The modified contrasting groups method relies on teacher ability to correctly classify 
students in terms of mastery, and also on an assessment score’s utility in reflecting mastery of 
standards content. Districts employed several strategies in application of this method. Some 
districts asked teachers to classify students into mastery levels on all 18 specific standards, others 
asked teachers to classify students on the six major standards, and still others simply asked 
teachers to classify students by their overall math ability. The first strategy requires teachers to 
make 18 mastery judgments per student, the second 6 and last of course only 1. Most districts 
included in this study classified students into 4 levels of mastery, as described above. No matter 
which strategy was employed, districts were required to set mastery scores (cut scores) for all 1 8 
specific standards, and to report the percentage of students attaining mastery. 
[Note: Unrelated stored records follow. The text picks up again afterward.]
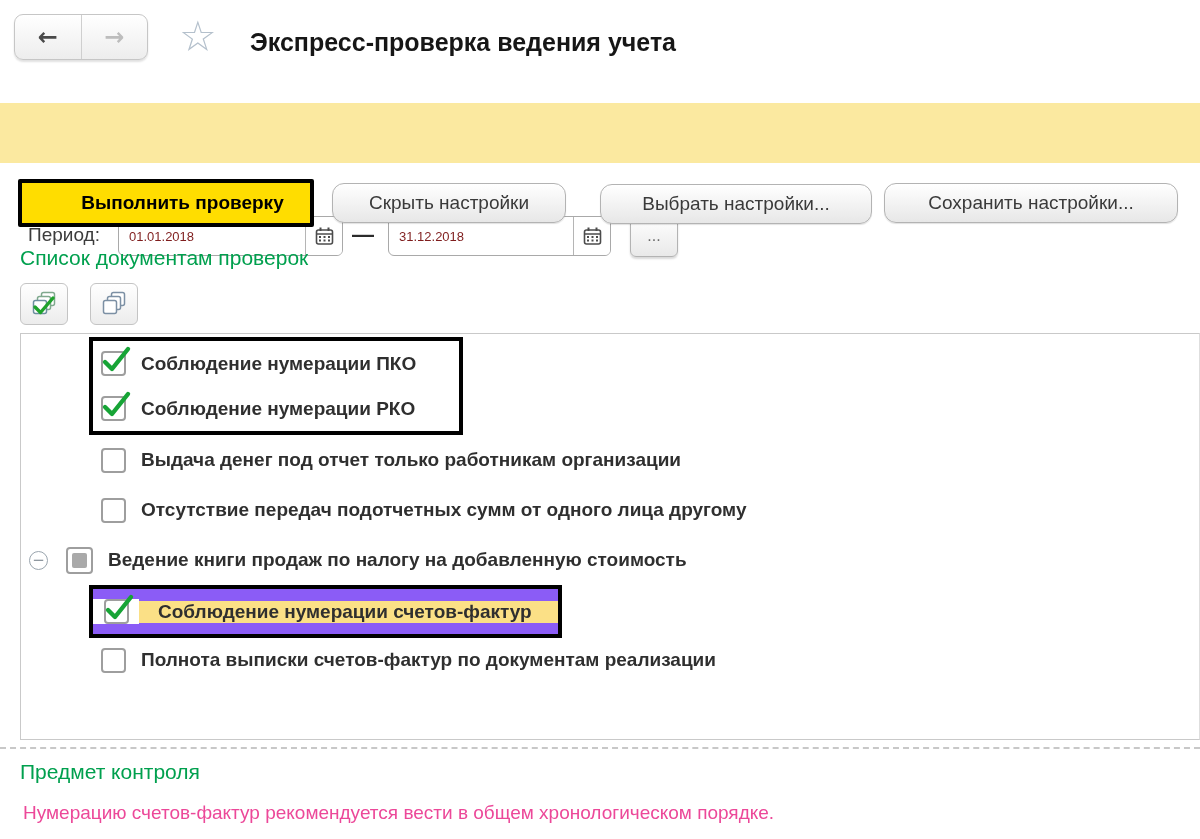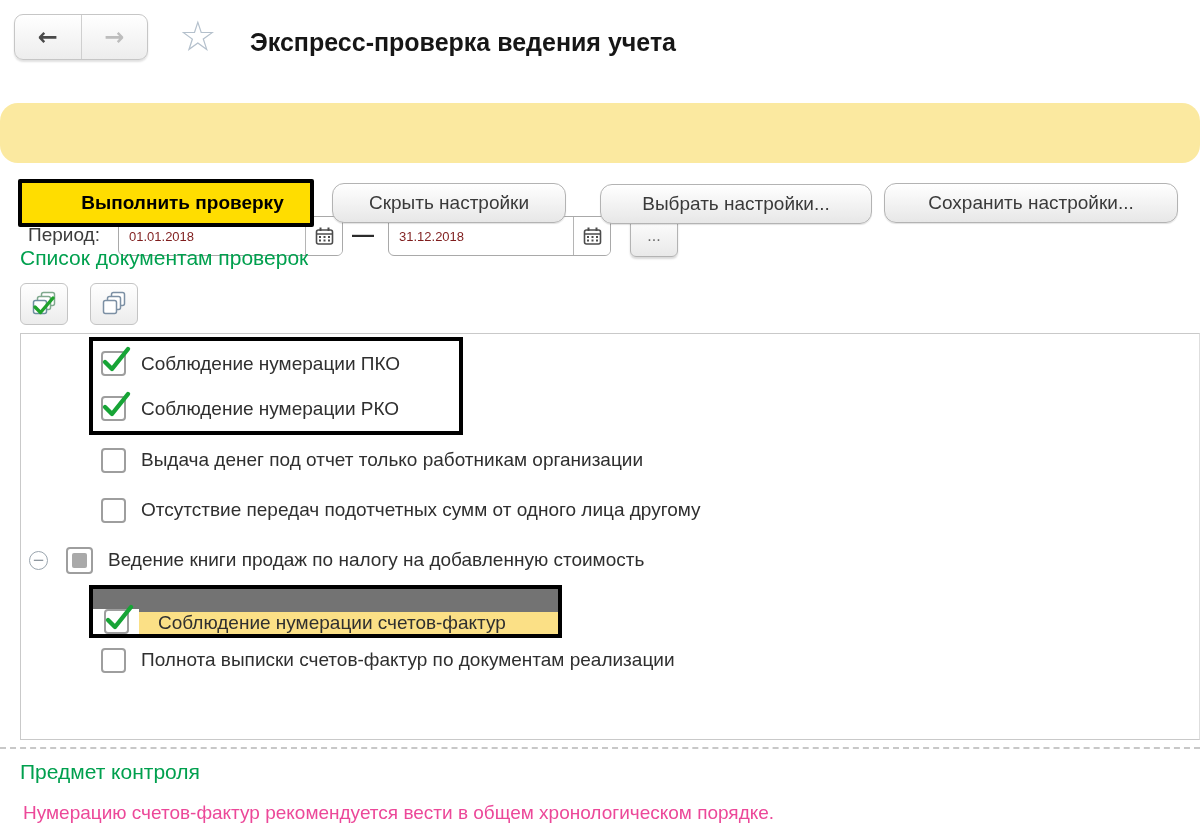"Период:" .period-bar { border-radius: 18px -> none }
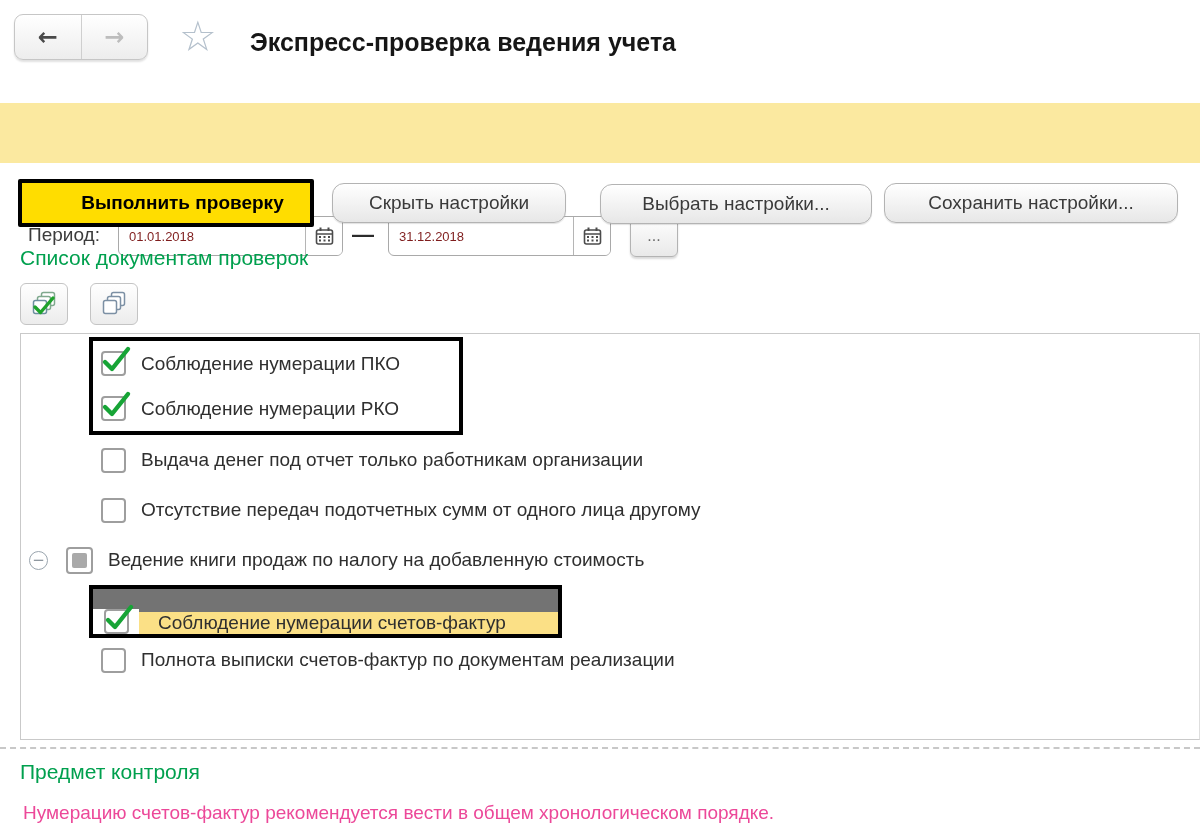"Соблюдение нумерации ПКО" .row-label { font-weight: none -> bold }
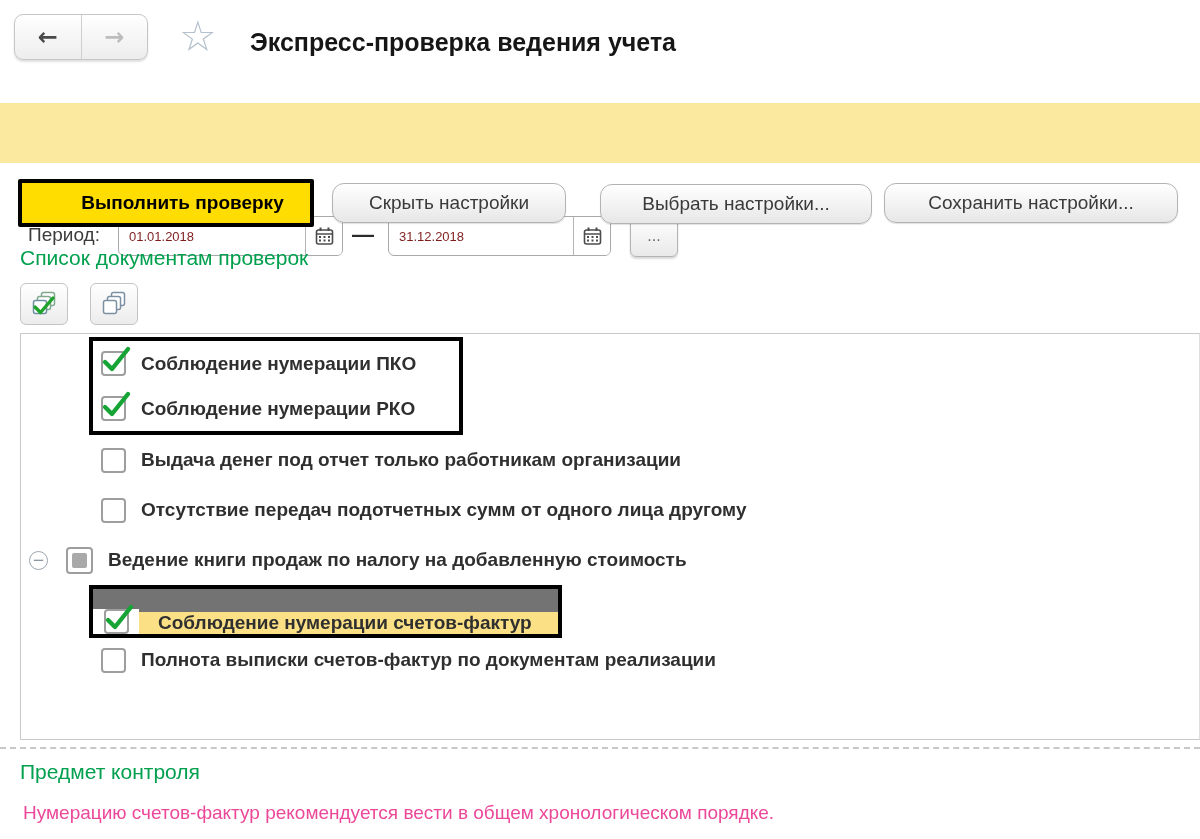"Соблюдение нумерации счетов-фактур" .hl-row { align-items: flex-end -> center; background: #737373 -> #8b5cf6 }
The purpose of this study is to examine the efficacy of teacher judgment in the process, in 
terms of agreement between teacher classification of students and classification by the cut score 
obtained by this classification. Further, this study examines the cut scores in terms of 
appropriateness, by examining cut score differences across levels. For example, are cut scores 
stepped as expected (that is, are cuts for lower levels of mastery lower than for higher levels?), 
and are cuts substantially different (e.g. how many points separate low and high levels of 
mastery?).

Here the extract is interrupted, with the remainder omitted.